PhD defence of Yitian Zhang – Advanced Sequential Machine Learning Models for Time-Series Signals
Abstract
Time-series analysis and sequential machine learning have emerged as fundamental pillars of modern data science, with applications spanning quantitative finance, weather prediction, electricity management, healthcare monitoring, and industrial process control. The increasing complexity and scale of temporal data necessitate sophisticated methodologies that can capture intricate patterns, long-range dependencies, and nonlinear dynamics. This thesis addresses fundamental challenges in sequential machine learning by proposing novel architectures and methodologies that advance the state-of-the-art in time-series modeling, forecasting, and representation learning. The main contributions of this thesis are organized into three primary categories.
First, we propose a novel Multi-resolution Time-Series Transformer (MTST) architecture for multivariate time series forecasting. This framework employs a multi-branch architecture that simultaneously models diverse temporal patterns at different resolutions by adjusting patch-level tokenization, enabling the capture of both short-term fluctuations and long-term seasonal trends. Unlike previous works that rely on subsampling, MTST constructs multi-resolution representations through different patch sizes, with each branch processing temporal patterns at distinct frequencies. The architecture employs relative positional encoding, which is naturally aligned with capturing periodic temporal patterns. Extensive experimental evaluation demonstrates that MTST achieves state-of-the-art performance across seven benchmark datasets and four prediction horizons, outperforming previous patch-based transformers with statistical significance in the majority of cases.

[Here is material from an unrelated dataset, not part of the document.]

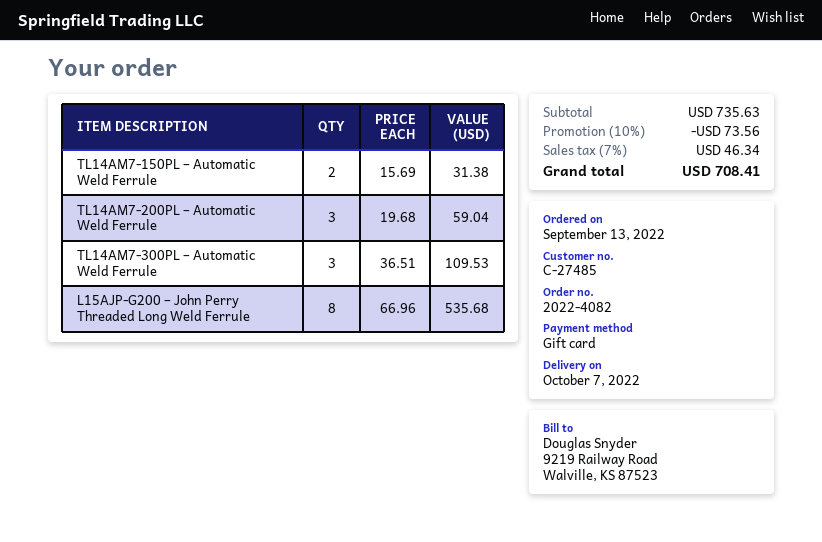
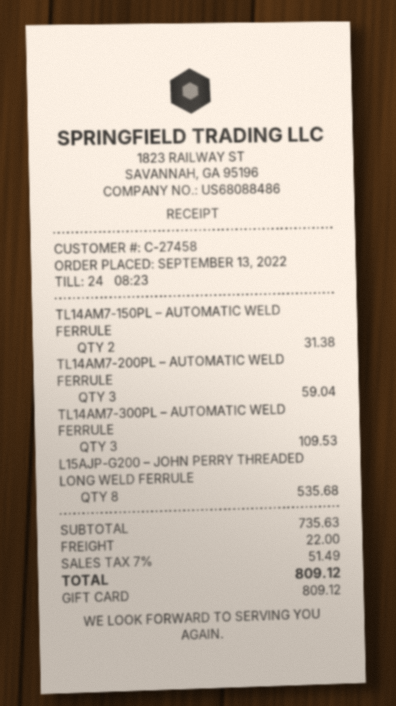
customer number: C-27485 -> C-27458
discount: 10% = 73.56 -> none
shipping: none -> 22.00
tax: 7% = 46.34 -> 7% = 51.49
total: 708.41 -> 809.12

Second, we establish SKOLR, a novel approach that connects Koopman operator theory with linear Recurrent Neural Networks. By leveraging an extended state space of lagged observations, we demonstrate an equivalence between structured Koopman operators and linear RNN updates, enabling the development of forecasting architectures that combine theoretical rigor with computational efficiency. SKOLR implements a structured Koopman operator through a highly parallel linear RNN stack, where learnable spectral decomposition of the input signal allows different RNN chains to attend to different dynamical patterns from different representation subspaces. The resulting architecture achieves exceptional performance on various forecasting benchmarks and dynamical systems, demonstrating superior capabilities in handling both short-term and long-term forecasting tasks across diverse temporal patterns.
Third, we introduce GraphTNC, a framework for learning joint representations of graph-structured time series through contrastive learning. The framework addresses the challenge of unsupervised representation learning for multivariate time-series data, particularly in settings where the data exhibits graph-structured relationships that evolve over time. GraphTNC incorporates both temporal smoothness and graph-structured relationships into the contrastive learning objective, assuming piecewise smooth dynamics in both time-series and graph evolution. This enables joint learning of graph and temporal representations that can be effectively utilized for downstream tasks such as classification. Experimental results demonstrate that GraphTNC learns meaningful representations that improve performance on various graph-structured time-series tasks.
Collectively, these contributions advance both the theoretical understanding and practical capabilities of time-series modeling, with demonstrated improvements in forecasting accuracy, computational efficiency, and representation quality across diverse benchmark datasets and application domains.